There is plenty of home footage of the prodigy, and much of the film is spent exploring his journey as an introverted child genius. At age five Magnus not only memorises every country, but also the corresponding flag, capital city and population. His father decides his unique learning style would be well suited to chess. Beyond his impressive mental capabilities little is revealed of his life outside chess. Evidenced on screen is some stunted emotional intelligence and a problem with bullies. The question of whether or not he is a savant is never raised, however.
Beyond a propensity to cover his face with his hands when frustrated, Marcus reveals little about himself, stating it is much easier for him to go without sharing his emotions than opening up. That insight is itself as deep as we get into the mind of the man dubbed the ‘Mozart of Chess’. It’s somewhat disappointing that the filmmakers couldn’t go deeper. One by product of not having much one-on-one with the star of the show is an extended dialogue with his family who accompany the young man to most of his tournaments. It’s not the focal point but it is rather heartwarming how close and supportive the bond is within the small Norwegian family, particularly between Marcus and his father, whom he seems to have inherited his humility and humbleness from.
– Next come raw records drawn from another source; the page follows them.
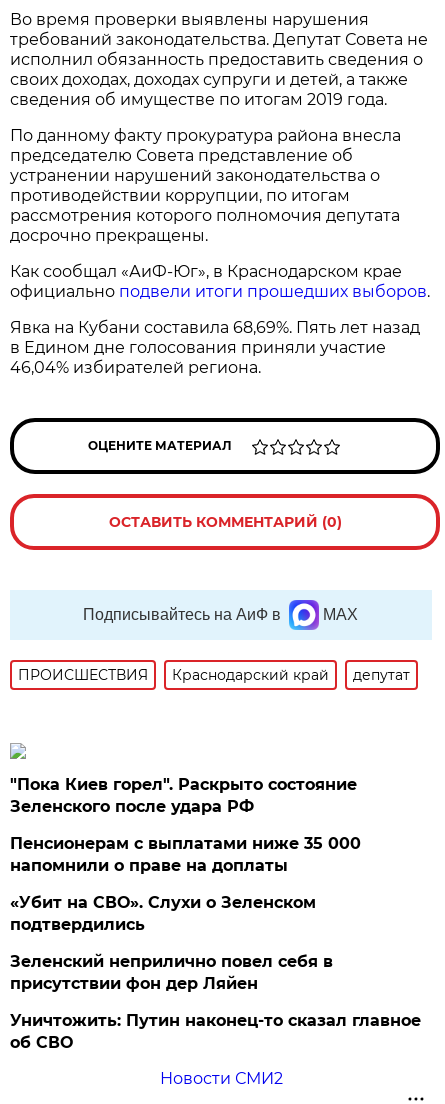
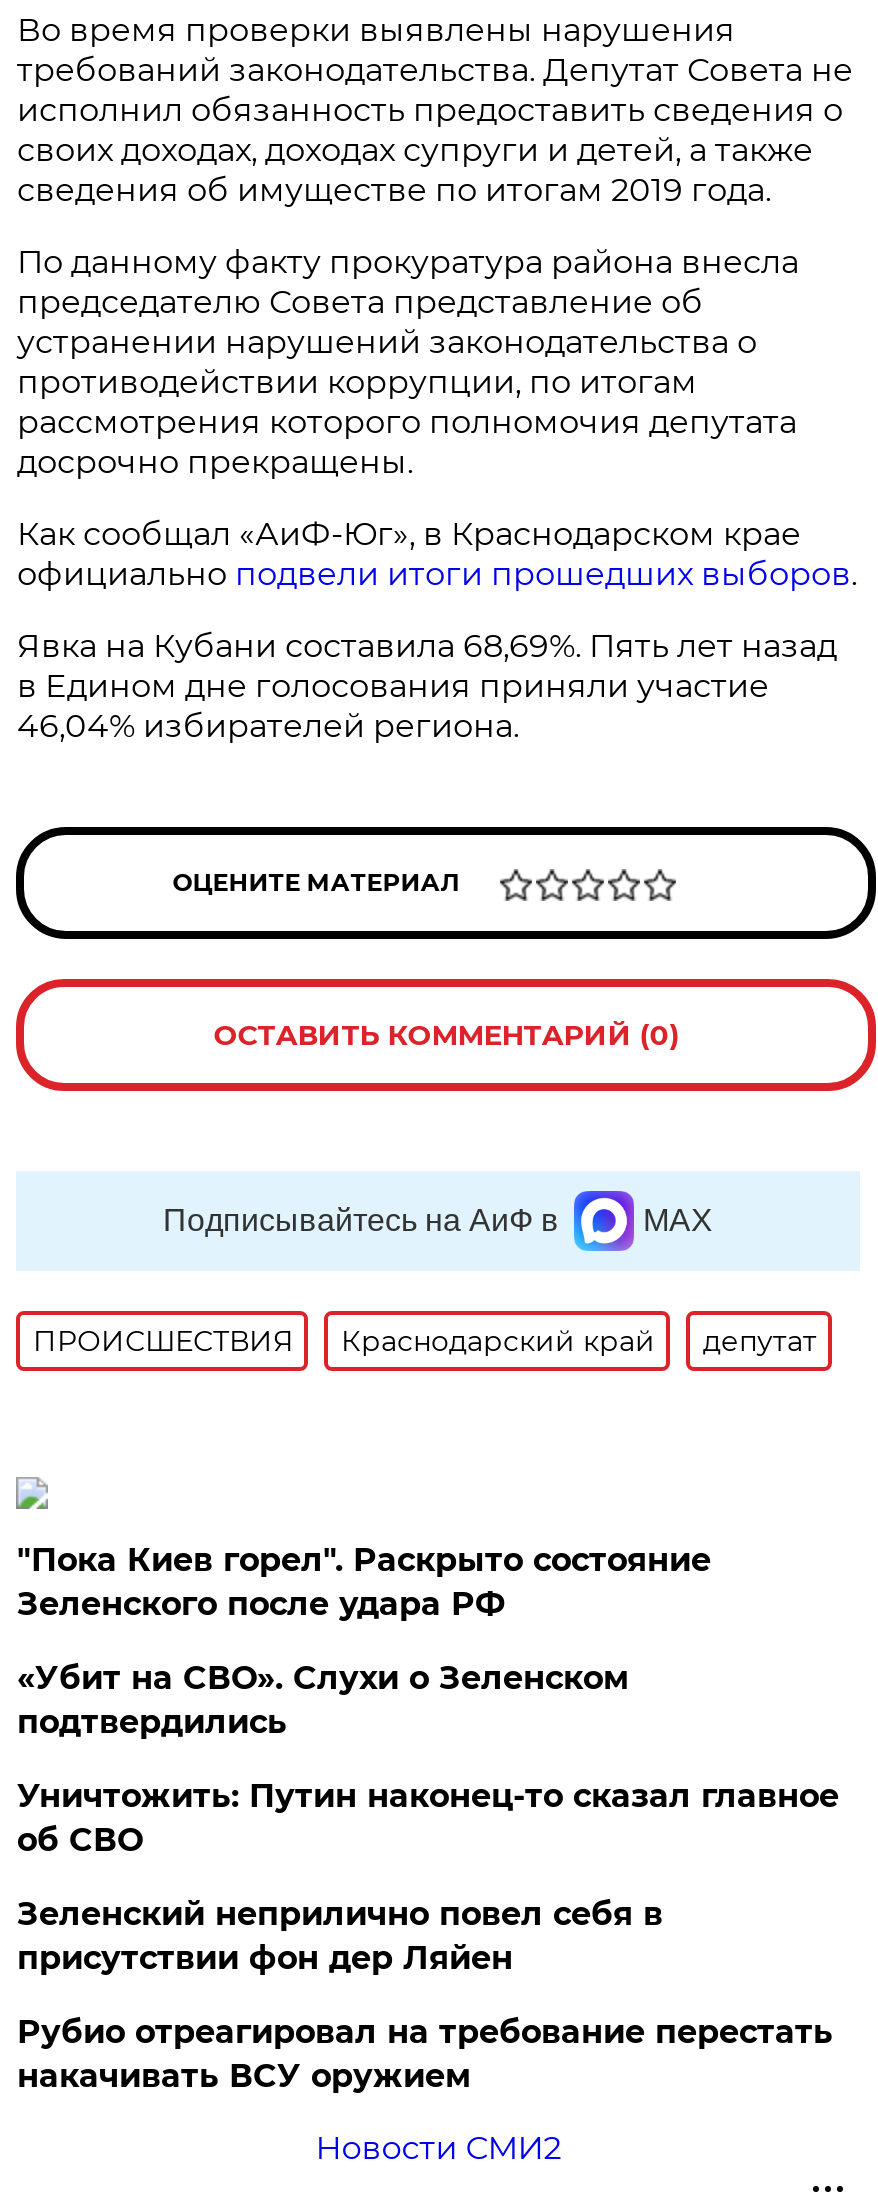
- Пенсионерам с выплатами ниже 35 000
- напомнили о праве на доплаты

moved up: «Убит на СВО». Слухи о Зеленском | подтвердились

+ Рубио отреагировал на требование перестать
+ накачивать ВСУ оружием

moved up: Уничтожить: Путин наконец-то сказал главное | об СВО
The final third act of the documentary goes back to the film’s opening sequence, Magnus’ match against five time reigning world champion Viswanathan Anand. The build-up and pre-game interviews are the most interesting moments of the documentary and the match is really framed as a good guy/bad guy affair with unfair advantages. Much is said of Anand’s use of computers and his group of grandmaster coaches, but it seems to be an unfair construct by the filmmakers to frame the battle as good/bad. When it comes to the actual game time the documentary cools somewhat. Without being a champion player it’s hard to look at the board and determine who is in front.
For the most part Magnus is an enjoyable biographical documentary on a reculsive Scandinavian former child prodigy. His genuine introvertedness and eagerness to avoid both press and the camera combined with his strong set facial features and athletic build make him a likeable star. It’s easy to see why he’s set the chess world on fire. Paradoxically the film itself isn’t as interesting as the subject matter, cruising in the one gear throughout the entire production and never quite allowing viewers to peer behind the curtain at the interesting young genius.
Magnus is screening as part of the Scandinavian Film Festival from 13th July to 2nd August.